The National Library of Medicine’s traveling exhibit program highlights important topics in healthcare history and makes them accessible to students and researchers across the country. UVM Libraries was honored to host their exhibit Outside/Inside: Immigration, Migration, and Health Care in the United States at Dana Health Sciences Library this fall. 

Jennifer Snow, interim director of the Dana Health Sciences Library, said “We’re excited to have a great partner in the National Library of Medicine. Outside/Inside is an important exhibit that sheds light on the discrimination and stigmatization that exists in the history of healthcare. As a health sciences library, we aim to be active participants in the conversation of making healthcare equal, accessible, and free of exclusion.” 

UVM staff discuss the exhibit by the panels in Dana
On a recent Friday afternoon, Libraries staff and faculty gathered with UVM and UVMMC community members to celebrate the closing of the exhibit. 

About the exhibit 

Exhibit panels detailed key moments and figures in U.S. immigration and healthcare history such as nurse and reformer Lillian Wald. In 1893, Wald co-founded the Henry Street Visiting Nurse Service in the world’s largest immigrant neighborhood, New York’s Lower East Side. Wald believed that visiting nurses could play a life-changing role in reducing death rates and in helping immigrants adjust to life in the U.S. 
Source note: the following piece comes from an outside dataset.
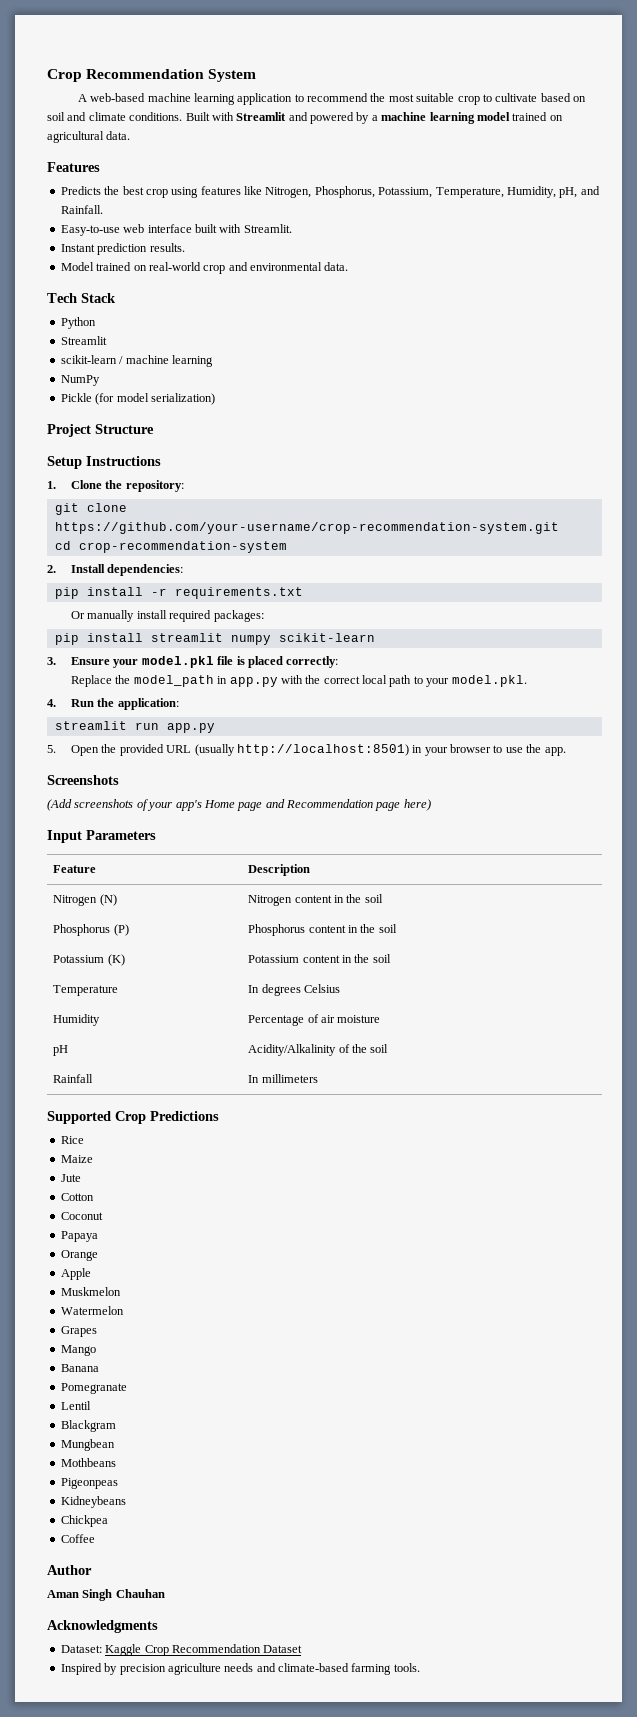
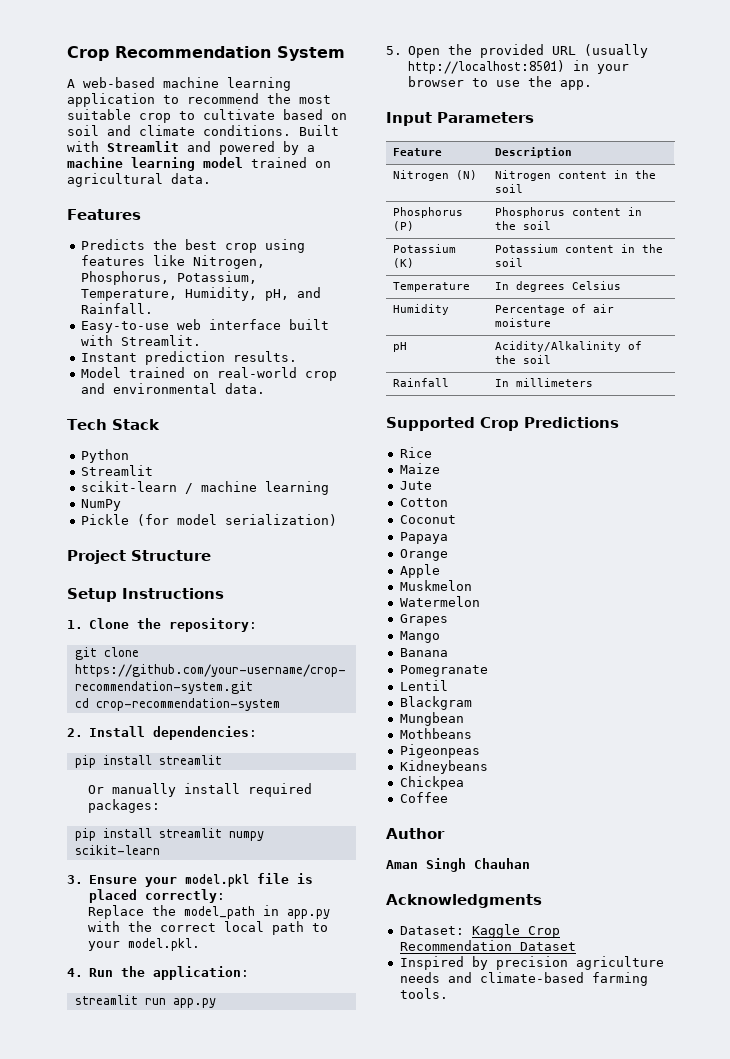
  2. Install dependencies:
- pip install -r requirements.txt
+ pip install streamlit
- Screenshots
- (Add screenshots of your app's Home page and Recommendation page here)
Movements toward inclusive healthcare continued to evolve throughout the 20th century, and the exhibit captured these. In the 1960s and 1970s, the United Farm Workers of America recruited volunteer physicians and nurses to staff health clinics dedicated to immigrants and migrants. In 1985, the Migrant Clinicians Network was founded by nurses and physicians to provide trainings to practitioners working in migrant health facilities around the country. 
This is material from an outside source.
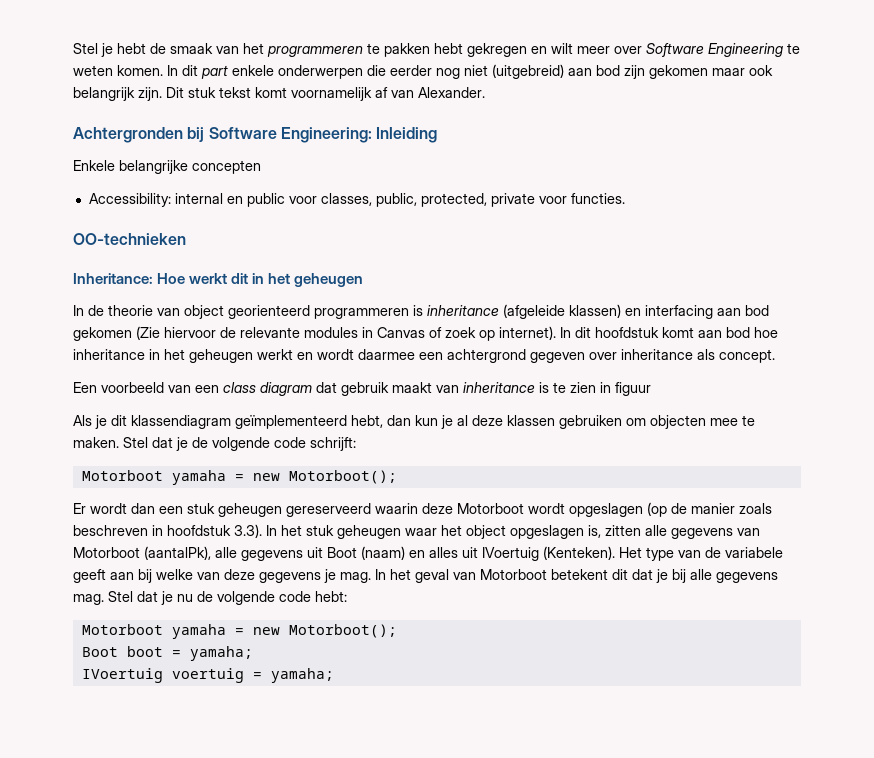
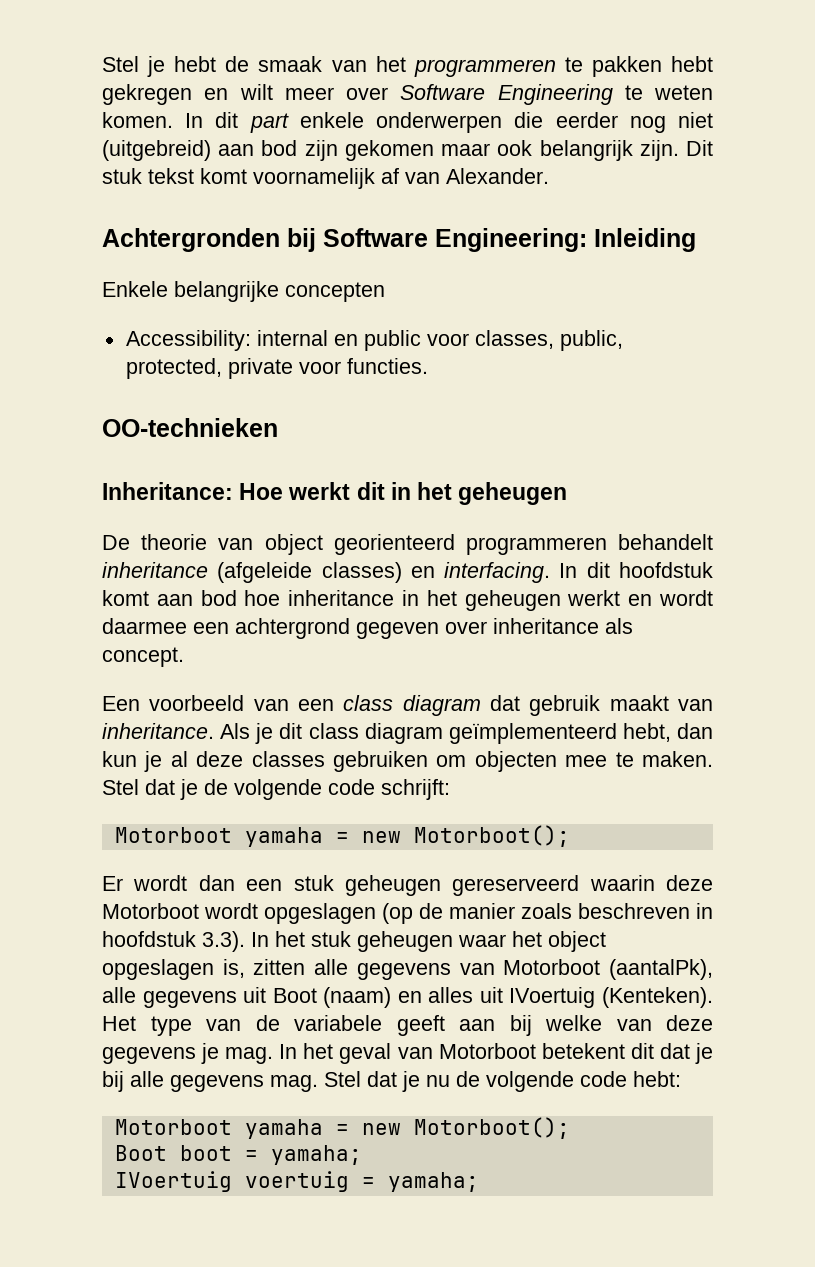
- In de theorie van object georienteerd programmeren is inheritance (afgeleide klassen) en interfacing aan bod gekomen (Zie hiervoor de relevante modules in Canvas of zoek op internet).
+ De theorie van object georienteerd programmeren behandelt inheritance (afgeleide classes) en interfacing.
- Een voorbeeld van een class diagram dat gebruik maakt van inheritance is te zien in figuur
- Als je dit klassendiagram geïmplementeerd hebt, dan kun je al deze klassen gebruiken om objecten mee te maken.
+ Een voorbeeld van een class diagram dat gebruik maakt van inheritance. Als je dit class diagram geïmplementeerd hebt, dan kun je al deze classes gebruiken om objecten mee te maken.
“In an era when the value of medical research is being called into question, it is gratifying to host an exhibit that tells the story of medical advances over the years,” said Dean of Libraries Bryn Geffert. “Students and all of us, for that matter, need reminders about what the medical community has achieved and how it achieved it.” 

Dana Health Sciences Library is open to all UVM community members (not just the health sciences majors!), all UVM Medical Center community members and all Vermonters. Another exhibit hosted by Dana focuses on planetary health at UVM and runs through the fall semester.